Faktor lain adalah perlambatan impor dan kinerja perdagangan internasional yang membuat setoran Pajak Pertambahan Nilai (PPN) impor menurun. ”Ini perlu kita waspadai karena PPN impor sudah terkontraksi 0,4 persen,” katanya saat memaparkan laporan realisasi APBN semester I-2023 di Badan Anggaran DPR, pertengahan bulan ini.
Investasi manufaktur
Untuk mengatasi gejala deindustrialisasi dini, pemerintah berusaha menggenjot investasi dari sektor manufaktur. Sampai triwulan II-2023, industri pengolahan mencatat investasi Rp 270,3 triliun dan menyumbang 39,8 persen dari total realisasi investasi senilai Rp 678,7 triliun.

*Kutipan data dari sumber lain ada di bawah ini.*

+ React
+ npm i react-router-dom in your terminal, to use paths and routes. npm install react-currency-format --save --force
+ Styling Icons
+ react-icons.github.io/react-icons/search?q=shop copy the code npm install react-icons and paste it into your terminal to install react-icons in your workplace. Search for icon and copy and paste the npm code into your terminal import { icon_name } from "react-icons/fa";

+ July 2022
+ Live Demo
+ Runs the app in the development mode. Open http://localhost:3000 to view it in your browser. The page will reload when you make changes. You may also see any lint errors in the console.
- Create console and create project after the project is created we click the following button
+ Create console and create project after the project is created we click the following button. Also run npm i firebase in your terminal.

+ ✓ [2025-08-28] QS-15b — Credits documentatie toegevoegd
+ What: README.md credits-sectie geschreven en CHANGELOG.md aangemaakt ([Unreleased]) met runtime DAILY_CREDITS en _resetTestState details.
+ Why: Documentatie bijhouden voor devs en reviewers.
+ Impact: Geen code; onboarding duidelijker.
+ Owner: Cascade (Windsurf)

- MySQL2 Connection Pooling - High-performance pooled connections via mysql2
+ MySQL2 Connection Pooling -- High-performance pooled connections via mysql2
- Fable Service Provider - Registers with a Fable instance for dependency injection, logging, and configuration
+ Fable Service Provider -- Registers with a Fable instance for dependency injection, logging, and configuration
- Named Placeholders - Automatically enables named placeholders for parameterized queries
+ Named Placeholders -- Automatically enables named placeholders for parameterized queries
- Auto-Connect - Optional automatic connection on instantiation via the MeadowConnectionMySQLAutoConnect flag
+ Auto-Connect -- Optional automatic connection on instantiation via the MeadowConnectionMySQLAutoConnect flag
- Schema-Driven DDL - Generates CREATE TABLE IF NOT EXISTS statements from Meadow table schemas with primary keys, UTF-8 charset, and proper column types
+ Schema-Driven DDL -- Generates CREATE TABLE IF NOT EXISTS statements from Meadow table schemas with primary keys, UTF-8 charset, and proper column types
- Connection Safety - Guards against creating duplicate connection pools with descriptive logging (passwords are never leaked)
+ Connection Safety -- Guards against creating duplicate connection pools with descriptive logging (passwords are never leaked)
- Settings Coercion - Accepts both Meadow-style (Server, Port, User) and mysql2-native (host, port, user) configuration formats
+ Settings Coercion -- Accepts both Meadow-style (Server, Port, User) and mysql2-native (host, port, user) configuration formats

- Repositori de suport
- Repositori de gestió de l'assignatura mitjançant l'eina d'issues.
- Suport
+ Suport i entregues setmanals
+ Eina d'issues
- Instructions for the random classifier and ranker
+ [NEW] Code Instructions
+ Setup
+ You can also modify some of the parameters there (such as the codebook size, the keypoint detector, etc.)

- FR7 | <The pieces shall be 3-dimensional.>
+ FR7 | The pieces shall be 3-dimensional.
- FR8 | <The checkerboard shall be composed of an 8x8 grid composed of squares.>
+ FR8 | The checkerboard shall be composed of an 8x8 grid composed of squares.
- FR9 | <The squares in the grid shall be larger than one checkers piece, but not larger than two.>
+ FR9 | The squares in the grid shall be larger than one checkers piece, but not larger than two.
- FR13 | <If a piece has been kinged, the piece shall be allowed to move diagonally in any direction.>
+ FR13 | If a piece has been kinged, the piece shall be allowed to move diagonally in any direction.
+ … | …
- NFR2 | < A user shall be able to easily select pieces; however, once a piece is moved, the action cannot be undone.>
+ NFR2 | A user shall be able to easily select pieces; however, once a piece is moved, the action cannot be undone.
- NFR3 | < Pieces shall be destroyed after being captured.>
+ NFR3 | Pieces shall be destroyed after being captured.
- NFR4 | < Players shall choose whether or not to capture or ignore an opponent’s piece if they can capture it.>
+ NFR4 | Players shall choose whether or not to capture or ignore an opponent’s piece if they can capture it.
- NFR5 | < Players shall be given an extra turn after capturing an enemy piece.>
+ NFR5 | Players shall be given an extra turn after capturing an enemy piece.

Total investasi sektor manufaktur meningkat 17 persen dibandingkan tahun lalu. ”Ini menunjukkan peningkatan yang signifikan. Pemerintah selalu membuka diri bagi pelaku industri yang butuh dukungan untuk memperluas bisnisnya,” kata Menteri Perindustrian Agus Gumiwang Kartasasmita dalam keterangan pers di Jakarta.
Pemerintah, ujarnya, akan terus proaktif menarik minat investor nasional ataupun global dengan menciptakan iklim investasi yang lebih kondusif. Peluang investasi terus dikejar dengan prioritas pada industrialisasi berbasis hilirisasi untuk meningkatkan nilai tambah.